The power of export earnings in attracting and continuing investments is significant. Resolutely, agriculture inspite of the country’s vast mineral and oil resources continues to be a major foreign exchange earner contributing an annual average of about 40 per cent of all export revenue over the period 1997-2013.

Following the depreciation of the cedi in recent months, export growth has slowed and gone negative in certain vital areas which must be of great concern to us.

Exports have the potential to be a critical factor of economic growth, improving export performance and competitiveness should therefore become the central focus of government.

Looking at data from census reports, there is a very sharp contrast of a strong performance over the past decade with a very weak performance in the last year.
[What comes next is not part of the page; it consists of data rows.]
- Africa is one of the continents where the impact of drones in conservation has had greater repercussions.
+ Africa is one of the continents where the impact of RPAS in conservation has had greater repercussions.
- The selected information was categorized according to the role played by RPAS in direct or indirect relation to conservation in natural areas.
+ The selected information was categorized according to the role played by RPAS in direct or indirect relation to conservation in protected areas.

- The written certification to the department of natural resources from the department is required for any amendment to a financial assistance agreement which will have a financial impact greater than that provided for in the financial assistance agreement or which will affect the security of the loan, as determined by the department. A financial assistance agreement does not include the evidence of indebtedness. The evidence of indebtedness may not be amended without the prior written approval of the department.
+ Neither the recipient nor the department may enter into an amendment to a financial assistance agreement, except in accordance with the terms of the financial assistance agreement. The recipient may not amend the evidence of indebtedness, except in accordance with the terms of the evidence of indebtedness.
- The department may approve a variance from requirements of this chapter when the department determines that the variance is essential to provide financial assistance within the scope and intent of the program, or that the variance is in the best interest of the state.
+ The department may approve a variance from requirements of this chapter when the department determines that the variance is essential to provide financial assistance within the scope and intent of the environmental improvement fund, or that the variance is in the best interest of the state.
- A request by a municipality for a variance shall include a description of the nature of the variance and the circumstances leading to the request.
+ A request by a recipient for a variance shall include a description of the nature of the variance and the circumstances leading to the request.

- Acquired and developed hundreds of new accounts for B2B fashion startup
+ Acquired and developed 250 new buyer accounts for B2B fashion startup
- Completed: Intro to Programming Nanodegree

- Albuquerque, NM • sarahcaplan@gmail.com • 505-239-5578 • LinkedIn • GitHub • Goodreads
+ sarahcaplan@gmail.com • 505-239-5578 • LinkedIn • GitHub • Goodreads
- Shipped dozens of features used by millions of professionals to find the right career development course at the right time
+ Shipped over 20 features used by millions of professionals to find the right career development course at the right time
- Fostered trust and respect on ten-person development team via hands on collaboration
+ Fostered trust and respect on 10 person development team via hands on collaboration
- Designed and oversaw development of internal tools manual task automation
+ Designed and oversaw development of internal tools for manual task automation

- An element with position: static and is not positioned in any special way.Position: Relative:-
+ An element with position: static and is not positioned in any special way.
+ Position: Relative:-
Government must re-open our export agenda and support the import of capital equipment for agricultural commercialisation and agribusiness.

Way forward

For Ghana to reach full middle income status, its important to maintain high economic growth through its very promising agricultural sector.This means that government must promote private sector development and ensure a competitive foreign exchange range through export of agricultural products.

The country’s export basket is characterised by agricultural products and services. Ghana has a low export index as a share of GDP among popular middle-income countries in the world. The country is currently doing 12 per cent as against 17 per cent as a share of GDP.

Government can overcome these challenges by adding value to existing agricultural product exports through branding and quality improvements. Improving access to reliable power supply, credit and foreign exchange are also key to the stabilisation of the economy.

For agribussinesses to flourish, government must ease bottlenecks and trade logistics at the ports to ensure timely and cost-effective shipping of agribusiness containers.

The writer is a lecturer at the GIMPA Business School.